The current news cycle is stressful for a lot of associations—at least two major global conflicts, an election year, plus anxiety over immigration, the economy, and more. Even if you as a leader don’t see the need to weigh in on today’s hot topic, there’s a good chance a substantive group of members or other stakeholders do want to see you speak out. 

But even if you decide it’s worth making a statement, there’s the question of what the content of the statement should be, and who’s involved in crafting it. Managed poorly, the process can create severe divisions within your association—I know of at least one small association nearly cratered over this situation. In the current moment, an action plan is essential.

What’s important is to craft a deliberate strategy instead of falling into one by default.

–Seth Chalmer

Writing in the Stanford Social Innovation Review, Leading Edge’s Seth Chalmer lays out some of the do’s and don’ts around these discussions.

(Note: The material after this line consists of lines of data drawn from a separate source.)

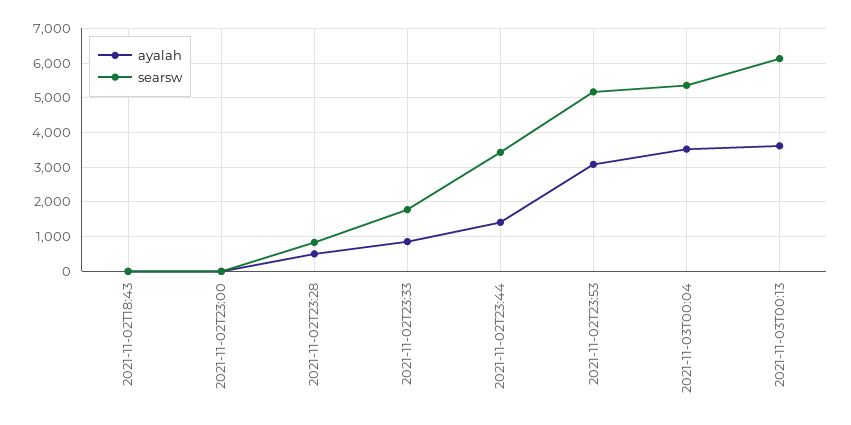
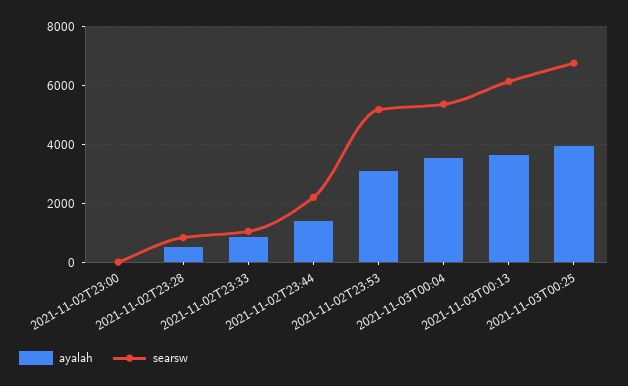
ayalah, 2021-11-02T18:43: 0 -> none
searsw, 2021-11-02T18:43: 0 -> none
searsw, 2021-11-02T23:33: 1800 -> 1000
searsw, 2021-11-02T23:44: 3400 -> 2250
ayalah, 2021-11-03T00:25: none -> 4000
searsw, 2021-11-03T00:25: none -> 6750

First, and most essential, is to avoid being reactive—to put out a statement just for the sake of doing one, or because a vocal group within your association is pressing you to. “What’s important is to craft a deliberate strategy instead of falling into one by default,” he writes. “Jumping directly from ‘seeing big news’ to ‘drafting a statement’ is a common way to fall into this trap; statements and other tactics should be downstream of a smart and explicit strategy.”

So what does that smart and explicit strategy look like? It begins, Chalmer suggests, with an acknowledgment that every organization has what he calls a “tolerance range”—acts and behaviors that it’s willing to abide, or not. “Tolerance range has an external aspect—whom do we platform, whom do we serve, with whom do we partner, whose donations do we accept—and an internal aspect—what kinds of speech or actions by team members, board members, or vendors do our policies tolerate,” he explains.

That’s a useful rubric for determining where your organization stands generally, though it doesn’t necessarily help you figure when to speak out. For that, clarity about your organization’s role—and awareness of who’s affected by your statements—is important. Earlier this year, I wrote on this topic for an Associations Now Deep Dive, where ASIS International CEO Peter O’Neil highlighted the potential for statements to backfire—appeasing one vocal group can often result in just alienating another. “If we’re going to be prepared to make a comment about race-related matters in one country or one region, we’d better be prepared to make them about race-related matters in other regions,” he said.

That doesn’t mean you should do nothing around hot-button issues. But there’s work to do; even if the ultimate decision is to keep silent, it’s worth the effort to determine how an issue fits with both your mission and your tolerance level. ASAE research suggests that most associations decide to speak out when “there’s a risk to the association or field” (77 percent) or “when stakeholders are impacted” (73 percent); less important is leaders’ passion about the topic (30 percent) or staff impact (23 percent).

That can change—O’Neil notes that a strategy is a guide that can shift depending on the issue. But it’s worth having an open conversation about what issues are most important to the association, and when it makes sense to speak out about them. Because the issues aren’t going away.